期刊名称:Proceedings of the National Academy of Sciences
印刷版ISSN:0027-8424
电子版ISSN:1091-6490
出版年度:1999
卷号:96
期号:2
页码:406-411
DOI:10.1073/pnas.96.2.406
语种:English
出版社:The National Academy of Sciences of the United States of America
摘要:Human and mouse cDNAs encoding a new {beta}-1,3-N-acetylglucosaminyltransferase ({beta}3GnT) have been isolated from fetal and newborn brain libraries. The human and mouse cDNAs included ORFs coding for predicted type II transmembrane polypeptides of 329 and 325 aa, respectively. The human and mouse {beta}3GnT homologues shared 90% similarity. The {beta}3GnT gene was widely expressed in human and mouse tissues, although differences in the transcript levels were visible, thus indicating possible tissue-specific regulation mechanisms.
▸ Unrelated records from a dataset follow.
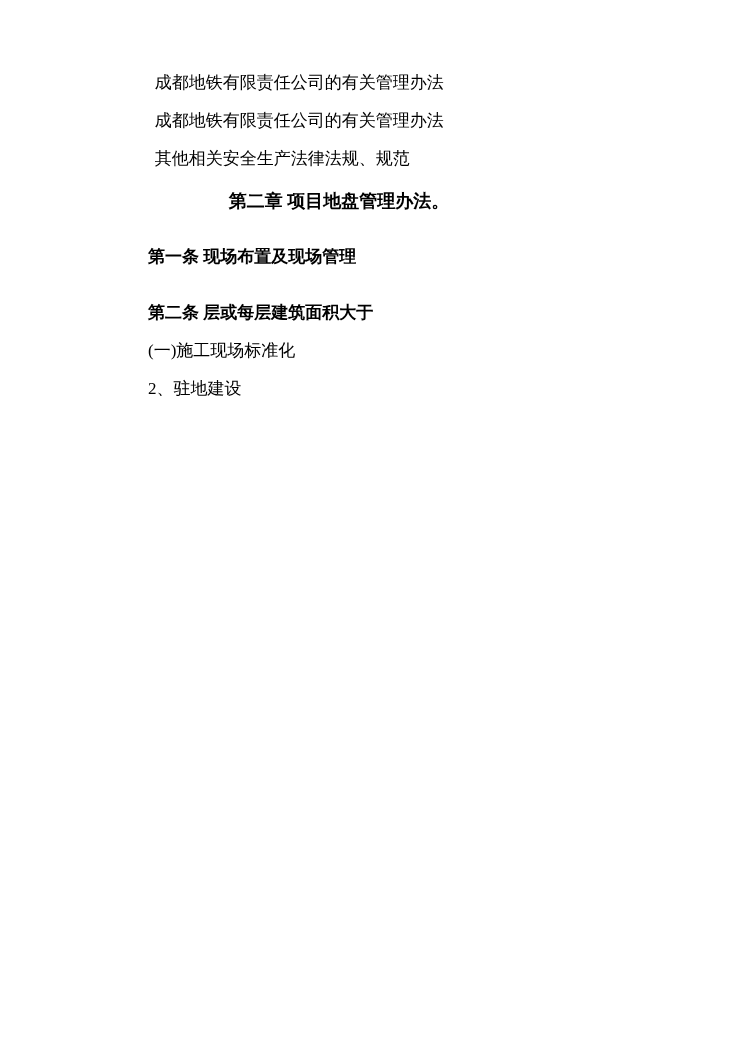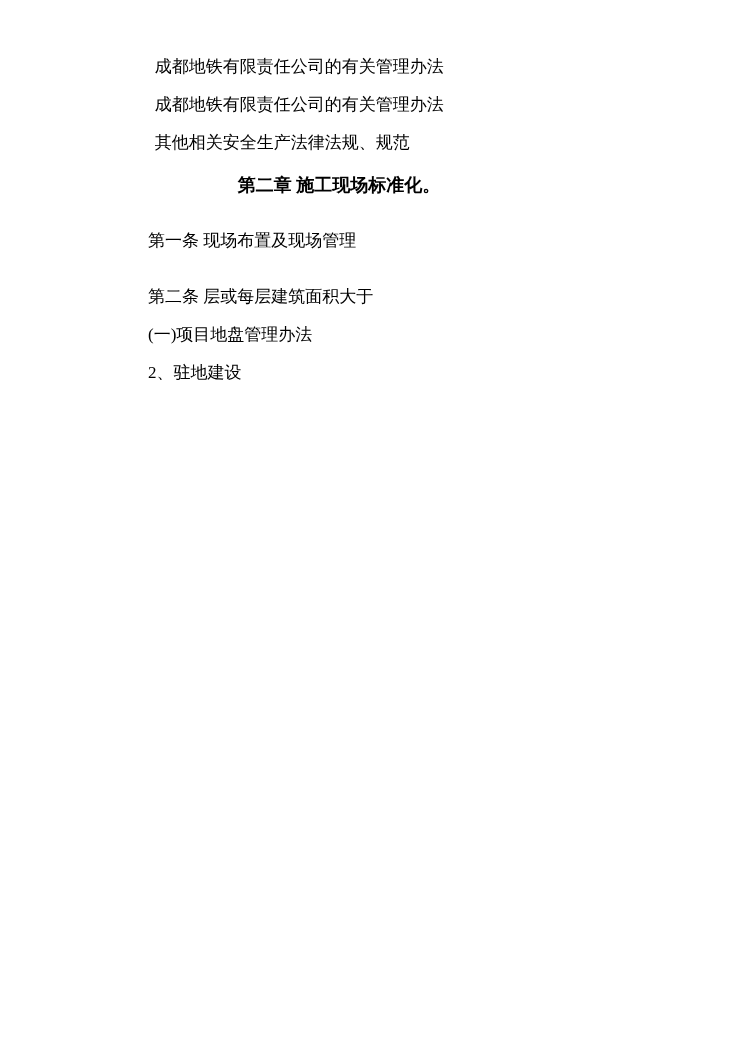--- a/index.html
+++ b/index.html
@@ -13,7 +13,7 @@
     height: 1052px;
     background: #ffffff;
     box-sizing: border-box;
-    padding: 48px 112px 40px 114px;
+    padding: 64px 112px 40px 114px;
     font-family: "Liberation Serif", "DejaVu Serif", serif;
     color: #000000;
     font-size: 17px;

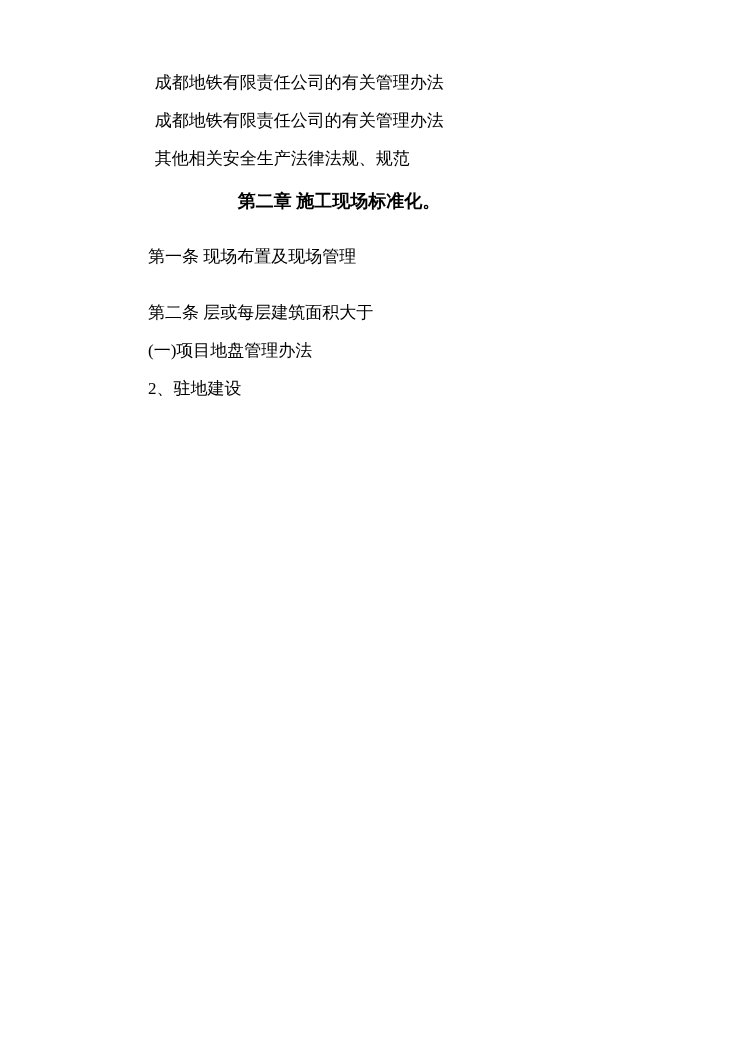--- a/index.html
+++ b/index.html
@@ -53,7 +53,7 @@
 
   <div class="intro-line">其他相关安全生产法律法规、规范</div>
 
-  <div class="chapter-title">第二章 施工现场标准化。</div>
+  <div class="chapter-title">第二章 项目地盘管理办法。</div>
 
   <div class="section-heading">第一条 现场布置及现场管理</div>
 

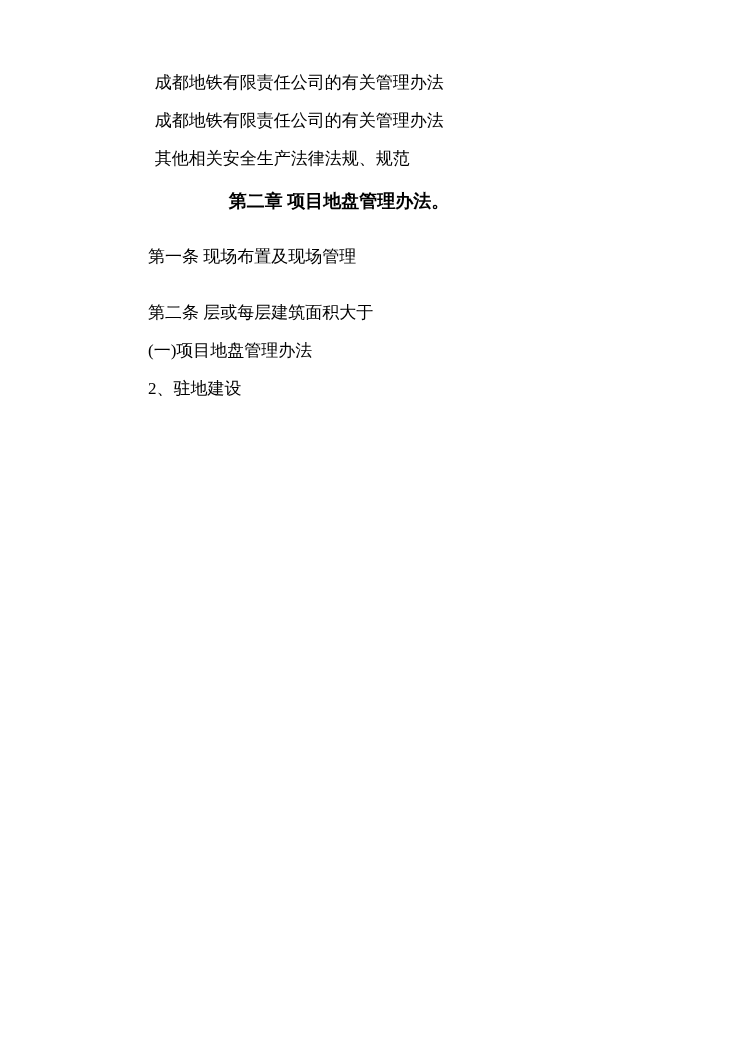--- a/index.html
+++ b/index.html
@@ -29,7 +29,7 @@
     margin: 4px 0 16px 0;
   }
   .section-heading {
-    font-weight: normal;
+    font-weight: bold;
     text-indent: 2em;
     margin-top: 18px;
   }

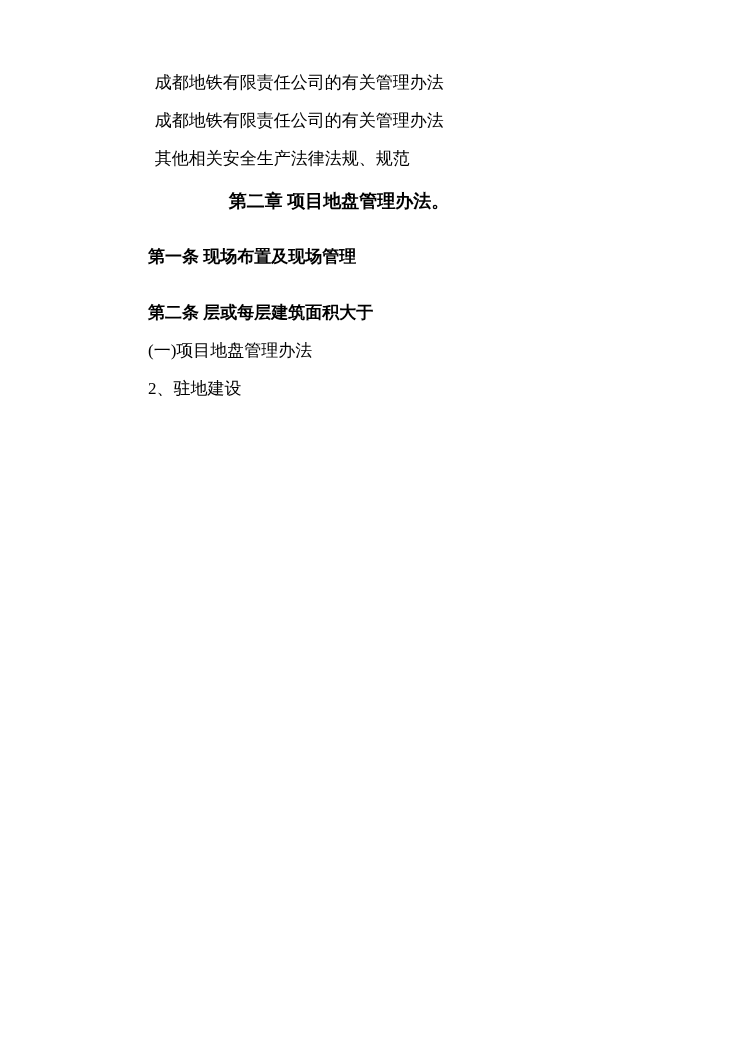--- a/index.html
+++ b/index.html
@@ -60,7 +60,7 @@
 
   <div class="section-heading">第二条 层或每层建筑面积大于</div>
 
-  <div class="sub-line">(一)项目地盘管理办法</div>
+  <div class="sub-line">(一)施工现场标准化</div>
 
   <div class="sub-line">2、驻地建设</div>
The {beta}3GnT enzyme showed a marked preference for Gal({beta}1-4)Glc(NAc)-based acceptors, whereas no activity was detected on type 1 Gal({beta}1-3)GlcNAc and O-glycan core 1 Gal({beta}1-3)GalNAc acceptors. The new {beta}3GnT enzyme was capable of both initiating and elongating poly-N-acetyllactosamine chains, which demonstrated its identity with the poly-N-acetyllactosamine synthase enzyme (E.C. 2.4.1.149 ), showed no similarity with the i antigen {beta}3GnT enzyme described recently, and, strikingly, included several amino acid motifs in its protein that have been recently identified in {beta}-1,3-galactosyltransferase enzymes. The comparison between the new UDP-GlcNAc:{beta}Gal {beta}3GnT and the three UDP-Gal:{beta}GlcNAc {beta}-1,3-galactosyltransferases-I, -II, and -III reveals glycosyltransferases that share conserved sequence motifs though exhibiting inverted donor and acceptor specificities. This suggests that the conserved amino acid motifs likely represent residues required for the catalysis of the glycosidic ({beta}1-3) linkage.